What you are asked to do: Whenever a line in the records below holds the string "order", include it in the count, and state the number alone.

**** Information given

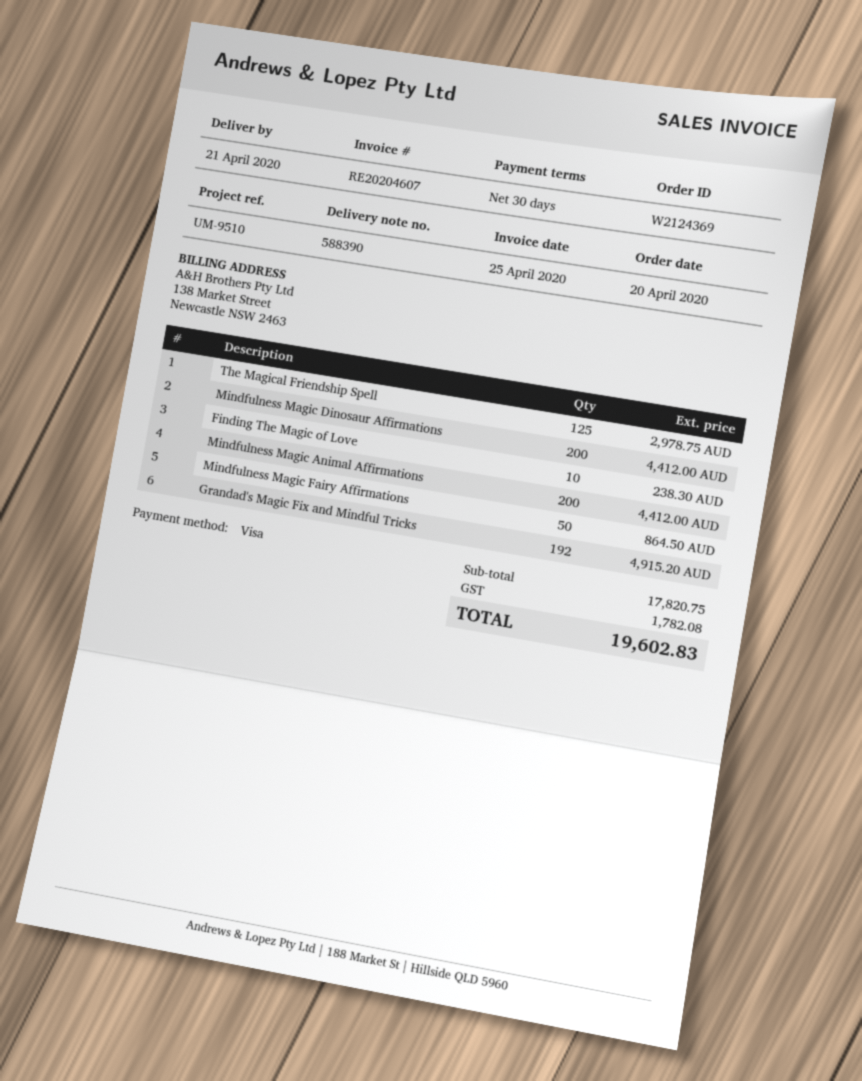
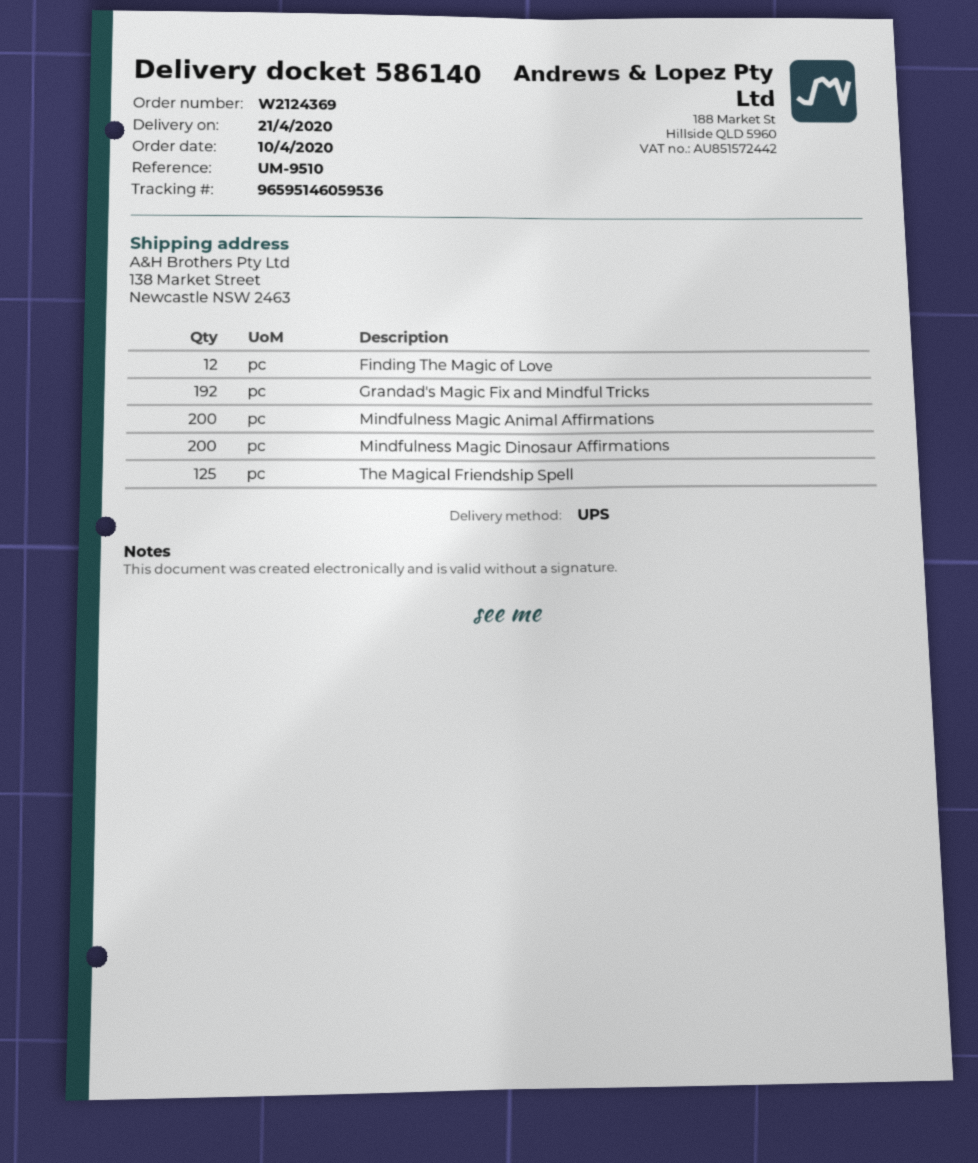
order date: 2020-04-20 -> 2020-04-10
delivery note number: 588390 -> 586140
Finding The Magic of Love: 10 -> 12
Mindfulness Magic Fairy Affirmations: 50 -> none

********
**** Information given

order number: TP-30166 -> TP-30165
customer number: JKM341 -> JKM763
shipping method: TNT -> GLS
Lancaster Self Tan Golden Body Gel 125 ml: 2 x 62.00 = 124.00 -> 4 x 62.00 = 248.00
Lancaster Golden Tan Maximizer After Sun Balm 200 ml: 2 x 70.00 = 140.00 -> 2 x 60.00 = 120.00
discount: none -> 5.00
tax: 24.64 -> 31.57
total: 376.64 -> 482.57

********

Response to this task: 2